Home. That has helped me tolerate the Pandemic. I don’t like going out, so I have a curve.

25.What’s your favourite clothes?
Andy says I looks like a Ninja, whatever that is. I like oversized black tee shirts and black pajama pants in the summer. In the winter, black tunics and leggings. I’m not a fancy girl.

26.What pet would to love to have?
I already have him. My mini, cream colored poodle-mix, Cyrus. He is small at 16 pounds but very tall. He looks just like Andy. They get stopped in the street with that comment from strangers. I miss my lovely blue rat-terrier, Nora, who passed way to soon—she was the love of my life. And she reminded me of my mother. I think dogs are relatives and I am not kidding a bit about that. They just become us.

27.What would a good theme song for your life?
“That’s Life.” I think Dean Martin sings it. It kind of says it all…
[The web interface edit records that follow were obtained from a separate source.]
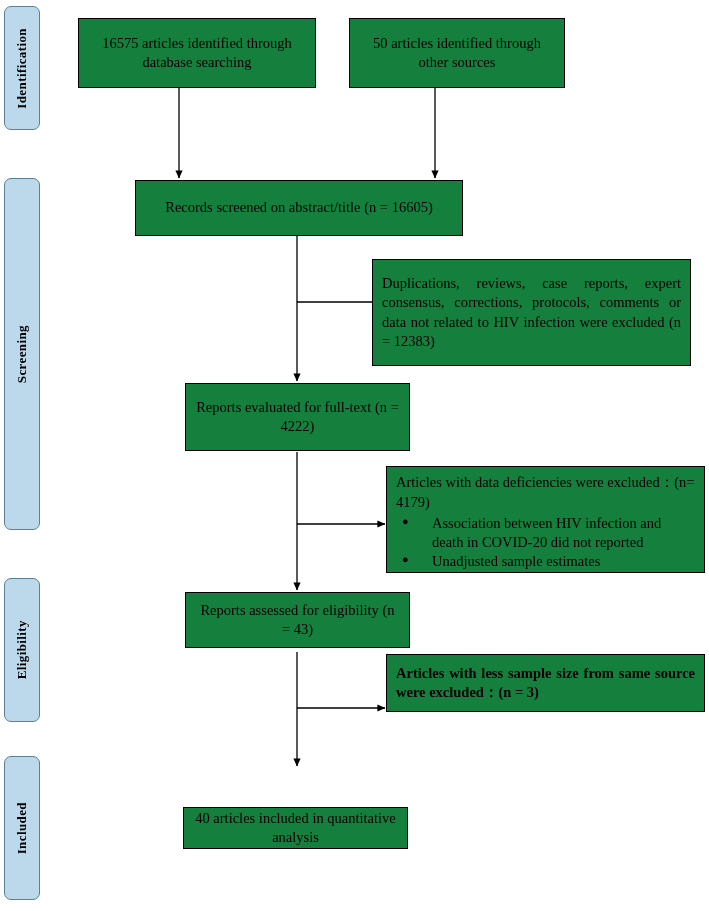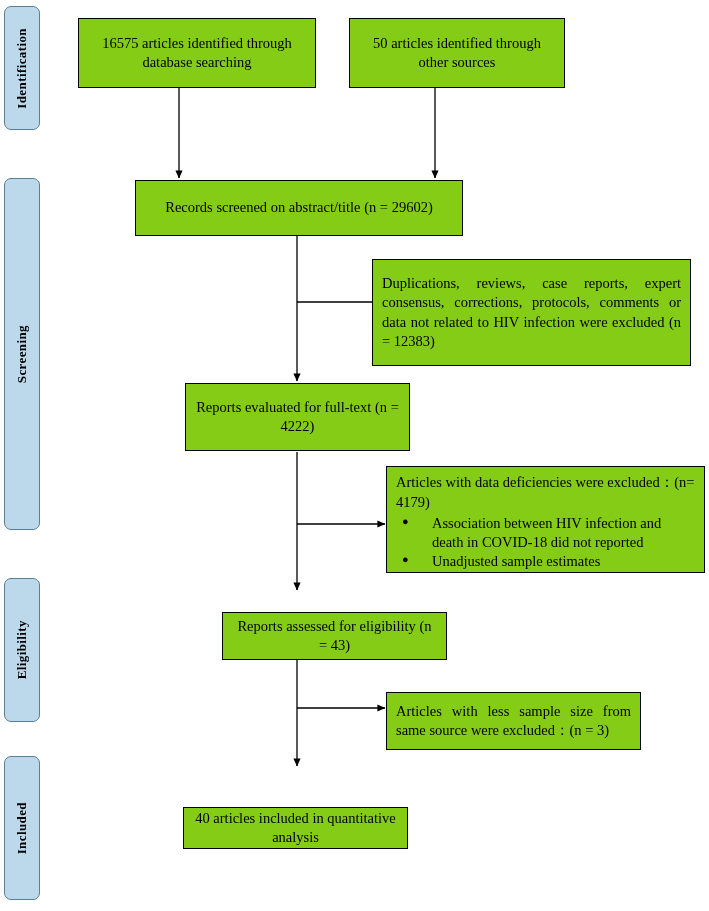--- a/index.html
+++ b/index.html
@@ -35,21 +35,21 @@
     font-family: "Liberation Serif", serif;
     font-weight: bold;
     font-size: 13px;
     letter-spacing: 0.4px;
     color: #000000;
     white-space: nowrap;
   }
   .node {
     position: absolute;
     box-sizing: border-box;
-    background: #84cc16;
+    background: #15803d;
     border: 1px solid #000000;
     display: flex;
     align-items: center;
     padding: 1px 9px;
   }
   .node .node-text {
     width: 100%;
     font-family: "Liberation Serif", serif;
     font-size: 14.5px;
     line-height: 1.33;
@@ -138,46 +138,46 @@
 
   <div class="node center" style="left:78px; top:18px; width:238px; height:70px;">
     <div class="node-text">16575 articles identified through database searching</div>
   </div>
 
   <div class="node center" style="left:349px; top:18px; width:216px; height:70px;">
     <div class="node-text">50 articles identified through other sources</div>
   </div>
 
   <div class="node center" style="left:135px; top:180px; width:328px; height:56px;">
-    <div class="node-text">Records screened on abstract/title (n = 29602)</div>
+    <div class="node-text">Records screened on abstract/title (n = 16605)</div>
   </div>
 
   <div class="node justify" style="left:372px; top:259px; width:319px; height:107px;">
     <div class="node-text">Duplications, reviews, case reports, expert consensus, corrections, protocols, comments or data not related to HIV infection were excluded (n = 12383)</div>
   </div>
 
   <div class="node center" style="left:185px; top:383px; width:225px; height:68px;">
     <div class="node-text">Reports evaluated for full-text (n = 4222)</div>
   </div>
 
   <div class="node" style="left:386px; top:466px; width:319px; height:107px; align-items:center; padding-top:7px;">
     <div style="width:100%;">
       <div class="node-text">Articles with data deficiencies were excluded：(n= 4179)</div>
       <ul class="bullets">
-        <li>Association between HIV infection and death in COVID-18 did not reported</li>
+        <li>Association between HIV infection and death in COVID-20 did not reported</li>
         <li>Unadjusted sample estimates</li>
       </ul>
     </div>
   </div>
 
-  <div class="node center" style="left:185px; top:612px; width:225px; height:48px;margin-left:37px;">
+  <div class="node center" style="left:185px; top:592px; width:225px; height:56px;">
     <div class="node-text">Reports assessed for eligibility (n = 43)</div>
   </div>
 
-  <div class="node justify" style="left:386px; top:692px; width:255px; height:58px;">
+  <div class="node justify" style="left:386px; top:654px; width:319px; height:58px;font-weight:bold;">
     <div class="node-text">Articles with less sample size from same source were excluded：(n = 3)</div>
   </div>
 
   <div class="node center" style="left:183px; top:768px; width:225px; height:42px;margin-top:39px;">
     <div class="node-text">40 articles included in quantitative analysis</div>
   </div>
 
 </div>
 
 </body></html>

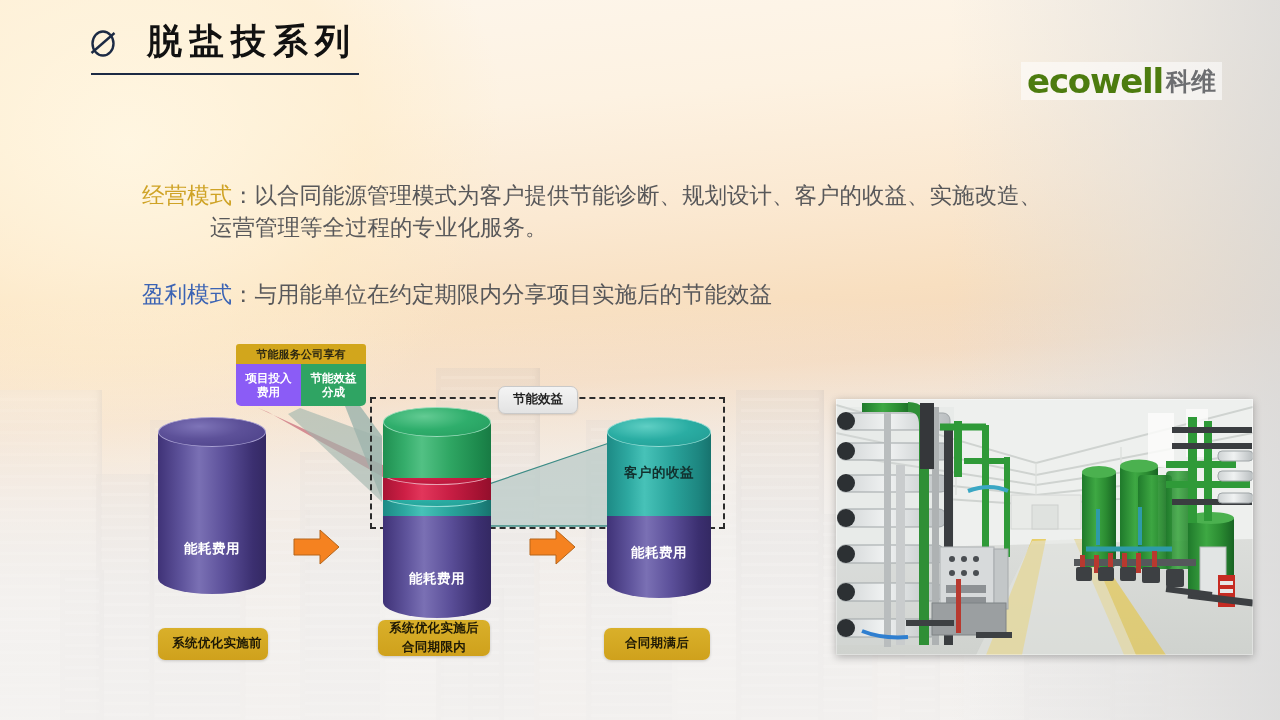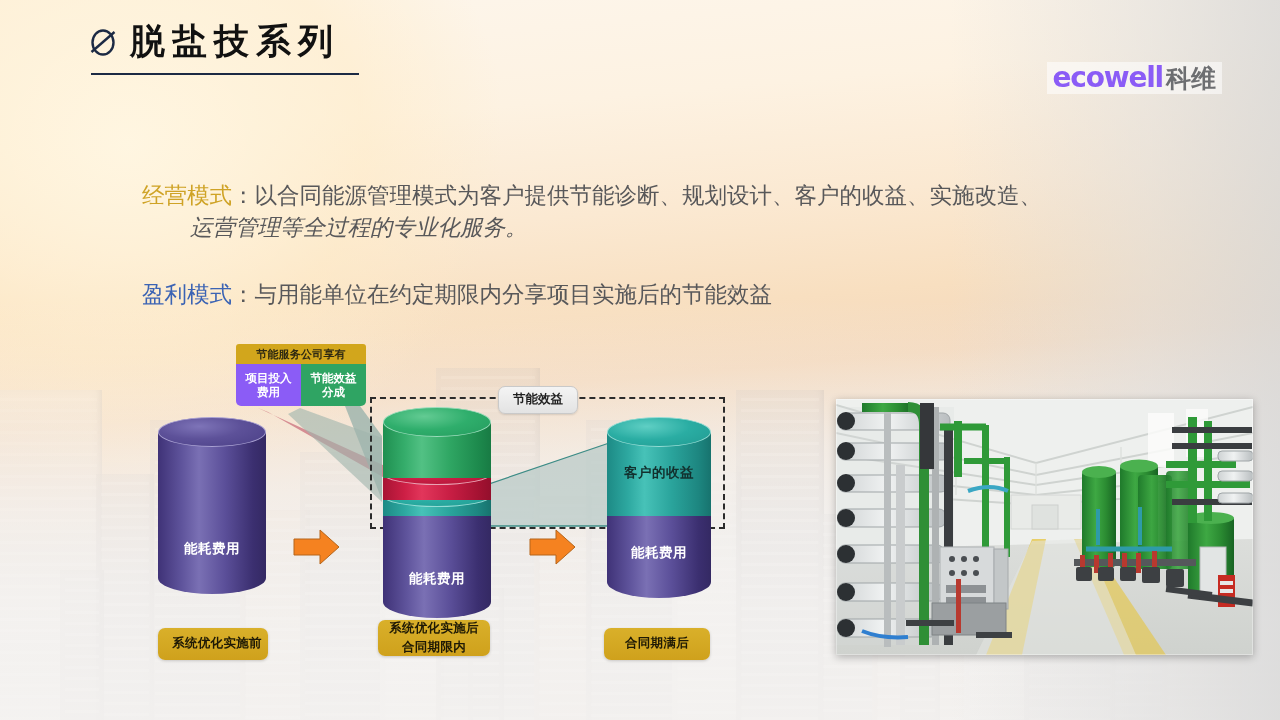--- a/index.html
+++ b/index.html
@@ -54,21 +54,21 @@
     position:absolute; left:0; right:0; bottom:0; height:420px;
     background: linear-gradient(180deg, rgba(255,255,255,0) 0%, rgba(252,250,248,.45) 38%, rgba(250,248,246,.72) 72%, rgba(248,246,244,.85) 100%);
   }
   .bg-rightfade{
     position:absolute; right:0; top:0; width:330px; height:720px;
     background: linear-gradient(90deg, rgba(226,226,226,0) 0%, rgba(222,222,222,.55) 60%, rgba(216,216,216,.8) 100%);
   }
 
   
   .title-wrap { position: absolute; left: 88px; top: 24px; }
-  .title-row { display: flex; align-items: flex-start; gap: 12px; }
+  .title-row { display: flex; align-items: flex-end; gap: 29px; }
   .title-mark {
     width: 30px; height: 34px; position: relative;
   }
   .title-mark svg { display:block; }
   .title-text {
     font-size: 35px; font-weight: 700; color: #111;
     letter-spacing: 7px; line-height: 1;
     font-family: "DejaVu Sans", "Liberation Sans", sans-serif;
   }
   .title-rule {
@@ -76,21 +76,21 @@
     width: 268px; height: 2px; background: #1c2a44;
   }
 
   .logo {
     position: absolute; right: 58px; top: 62px;
     display: flex; align-items: center; gap: 3px;
     background: rgba(255,255,255,.55);
     padding: 2px 6px;
   }
   .logo-eco {
-    font-size: 28px; font-weight: 700; color: #8b5cf6;
+    font-size: 34px; font-weight: 700; color: #4d7c0f;
     letter-spacing: -1.2px; line-height: 1;
     font-family: "DejaVu Sans", "Liberation Sans", sans-serif;
   }
   .logo-cn {
     font-size: 25px; font-weight: 700; color: #6d6e71;
     letter-spacing: 0px; line-height: 1;
   }
 
   
   .heading { position: absolute; left: 104px; top: 124px; display:flex; align-items:center; gap: 13px; }
@@ -99,21 +99,21 @@
     font-size: 25px; font-weight: 700; color: #7ac143;
     letter-spacing: .5px; line-height: 1;
   }
 
   
   .para { position: absolute; font-size: 22.5px; line-height: 1.42; color: #58585a; }
   .para .lbl { font-weight: 400; }
   .lbl-gold { color: #cfa326; }
   .lbl-blue { color: #3c64b4; }
   .p1 { left: 142px; top: 180px; width: 1080px; }
-  .p1 .l2 { margin-left: 48px; font-style: italic; }
+  .p1 .l2 { margin-left: 68px; }
   .p2 { left: 142px; top: 279px; width: 1080px; }
 
   
   .diagram { position: absolute; left: 0; top: 330px; width: 820px; height: 350px; }
 
   
   .legend { position: absolute; left: 236px; top: 14px; width: 130px; }
   .lg-top {
     height: 20px; background: #d2a61c; border-radius: 3px 3px 0 0;
     display:flex; align-items:center; justify-content:center;

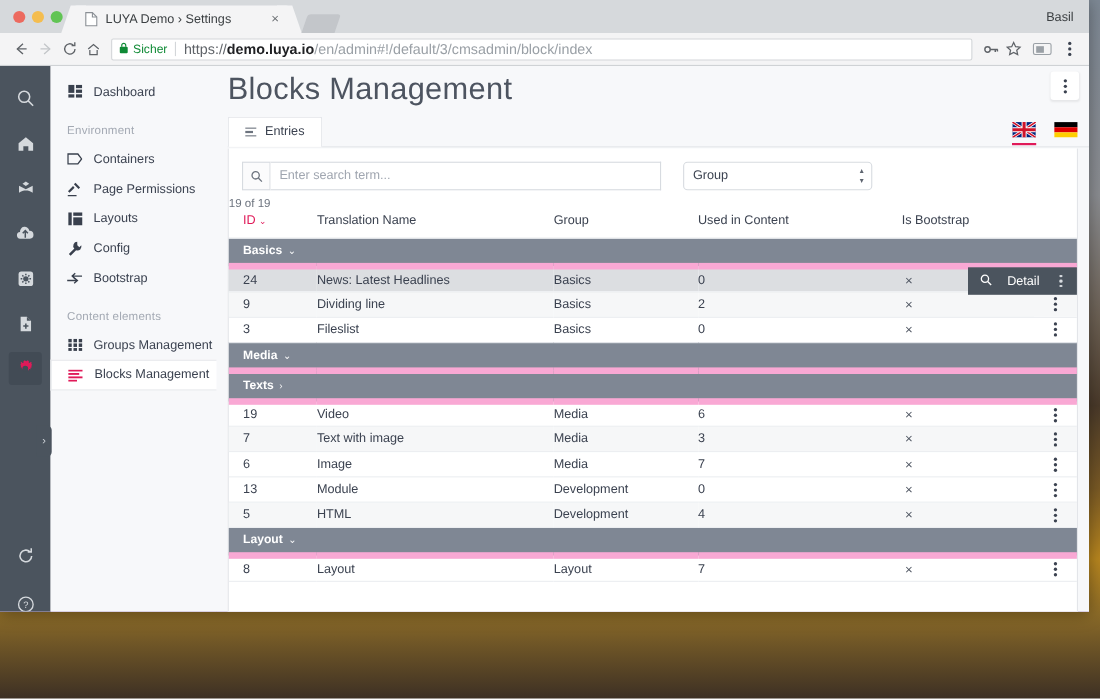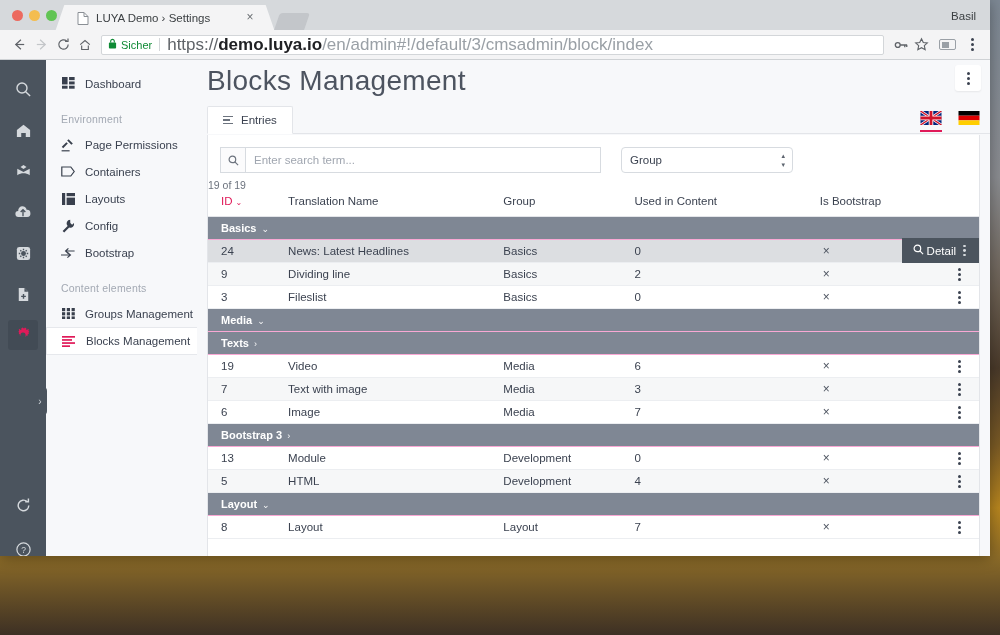--- a/index.html
+++ b/index.html
@@ -70,21 +70,21 @@
   }
   .nav-btn.disabled { color: #c3c6c9; }
   .omnibox {
     flex: 1; height: 20px; background: #fff; border: 1px solid #d3d6d9;
     border-radius: 2px; margin: 0 7px 0 5px; display: flex; align-items: center;
     padding: 0 6px; overflow: hidden;
   }
   .lock { color: #0f8a35; font-size: 9px; margin-right: 4px; }
   .secure-word { color: #0f8a35; font-size: 11px; margin-right: 7px; }
   .omni-sep { width: 1px; height: 13px; background: #d3d6d9; margin-right: 7px; }
-  .url { font-size: 17px; white-space: nowrap; color: #9aa0a6; }
+  .url { font-size: 13px; white-space: nowrap; color: #9aa0a6; }
   .url b { color: #202124; font-weight: 700; }
   .url .scheme { color: #5f6368; }
   .tb-icon { width: 20px; height: 20px; display:flex; align-items:center;
              justify-content:center; color: #5f6368; font-size: 12px; }
   .tb-ext { width: 17px; height: 11px; border: 1.5px solid #9aa0a6; border-radius: 2px;
             position: relative; margin: 0 6px 0 8px; }
   .tb-ext:after { content:""; position:absolute; left:1.5px; top:1.5px;
                   width:7px; height:6px; background:#9aa0a6; }
 
   
@@ -209,40 +209,40 @@
   th .chev { color: #e01a59; font-size: 8px; margin-left: 3px; }
   .c-id    { width: 80px; padding-left: 13px !important; margin-top: 48px; }
   .c-name  { width: 215px; }
   .c-group { width: 131px; }
   .c-used  { width: 185px; }
   .c-dis   { width: 120px; }
   .c-act   { width: 39px; }
 
   tr.group-row td {
     background: #7f8794; color: #fff; font-size: 11px; font-weight: 700;
-    padding: 5px 0 5px 13px; border-bottom: 1px solid #f9a8d4; margin-top: 24px;
+    padding: 5px 0 5px 13px; border-bottom: 6px solid #f9a8d4; margin-top: 24px;
   }
   tr.group-row .gchev { font-weight: 400; font-size: 9px; margin-left: 5px; opacity: .95; }
 
   tr.data-row td {
     font-size: 11.5px; color: #3b4250; height: 23px; padding: 0;
     border-bottom: 1px solid #eceef1;
   }
   tr.data-row td.c-id { padding-left: 13px; }
   tr.data-row.alt td { background: #f6f7f8; }
   tr.data-row.hovered td { background: #dcdee1; }
   td.c-dis { text-align: left; }
   td.c-dis span { color: #4d5460; font-size: 12px; padding-left: 3px; }
   td.c-act { position: relative; }
   .row-dots { display: flex; justify-content: center; }
 
   .detail-btn {
     position: absolute; right: 0; top: -2px; height: 25px;
     background: #4b545e; color: #fff; display: flex; align-items: center;
-    gap: 3px; padding: 0 9px 0 11px; white-space: nowrap; z-index: 3;
+    gap: 14px; padding: 0 9px 0 11px; white-space: nowrap; z-index: 3;
   }
   .detail-btn .dlabel { font-size: 11.5px; }
   .detail-btn .dmag { font-size: 10px; }
 </style>
 </head>
 <body>
 
 <div class="browser">
 
   <div class="tabstrip">
@@ -407,36 +407,36 @@
               <rect x="7.6" y="9.4" width="6" height="3.2" fill="currentColor"></rect>
             </svg>
         </span>
         <span>Dashboard</span>
       </div>
 
       <div class="nav-section">Environment</div>
 
       <div class="nav-item">
         <span class="ni-icon">
+          <svg width="14" height="11" viewBox="0 0 14 11">
+              <path d="M.8 1h9l3.4 4.5L9.8 10H.8z" fill="none" stroke="currentColor" stroke-width="1.2"></path>
+            </svg>
+        </span>
+        <span>Containers</span>
+      </div>
+
+      <div class="nav-item">
+        <span class="ni-icon">
           <svg width="14" height="14" viewBox="0 0 14 14">
               <path d="M7.6 1.2l4.2 4.2-1.4 1.4-4.2-4.2z" fill="currentColor"></path>
               <path d="M5.4 4.2l1.4 1.4-4.6 4.6-1.4-1.4z" fill="currentColor"></path>
               <path d="M0.6 12.8h8" stroke="currentColor" stroke-width="1.2"></path>
             </svg>
         </span>
         <span>Page Permissions</span>
-      </div>
-
-      <div class="nav-item">
-        <span class="ni-icon">
-          <svg width="14" height="11" viewBox="0 0 14 11">
-              <path d="M.8 1h9l3.4 4.5L9.8 10H.8z" fill="none" stroke="currentColor" stroke-width="1.2"></path>
-            </svg>
-        </span>
-        <span>Containers</span>
       </div>
 
       <div class="nav-item">
         <span class="ni-icon">
           <svg width="13" height="12" viewBox="0 0 13 12">
               <rect x="0" y="0" width="3.2" height="12" fill="currentColor"></rect>
               <rect x="4.6" y="0" width="8.4" height="3.2" fill="currentColor"></rect>
               <rect x="4.6" y="4.6" width="8.4" height="7.4" fill="currentColor"></rect>
             </svg>
         </span>
@@ -684,23 +684,20 @@
                 <td class="c-act">
                   <div class="row-dots">
                     <span class="dots ">
                       <i></i>
                       <i></i>
                       <i></i>
                     </span>
                   </div>
                 </td>
               </tr>
-              <tr class="group-row">
-                <td colspan="6"><span>Bootstrap 3</span><span class="gchev">›</span></td>
-              </tr>
               <tr class="data-row">
                 <td class="c-id">13</td>
                 <td class="c-name">Module</td>
                 <td class="c-group">Development</td>
                 <td class="c-used">0</td>
                 <td class="c-dis"><span>×</span></td>
                 <td class="c-act">
                   <div class="row-dots">
                     <span class="dots ">
                       <i></i>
28.What fictional character would be the most exciting to meet in real life?
That’s a hard one. Most of them are scary. Maybe Dracula. That’s gotta be exciting.

29.What’s the weirdest thing a fan has ever done for you?
That one is a secret…

30.What is one message you would give to your fans?
Listen to my music on Ecco-Alexa or Spotify under Melody Breyer-Grell. I have two CDs on there, (The Right Time and Facinatin’ Rhythms) and I have no idea who put them up. Even better is YouTube so you can see the song list. Feel free to send fan mail to Melogee@gmail.com

Maryam, I bet you did not think this would be a plug. Ha! But really, everyone, please take and stay safe in this wacky new world we live in. Thank you for offering such a great platform.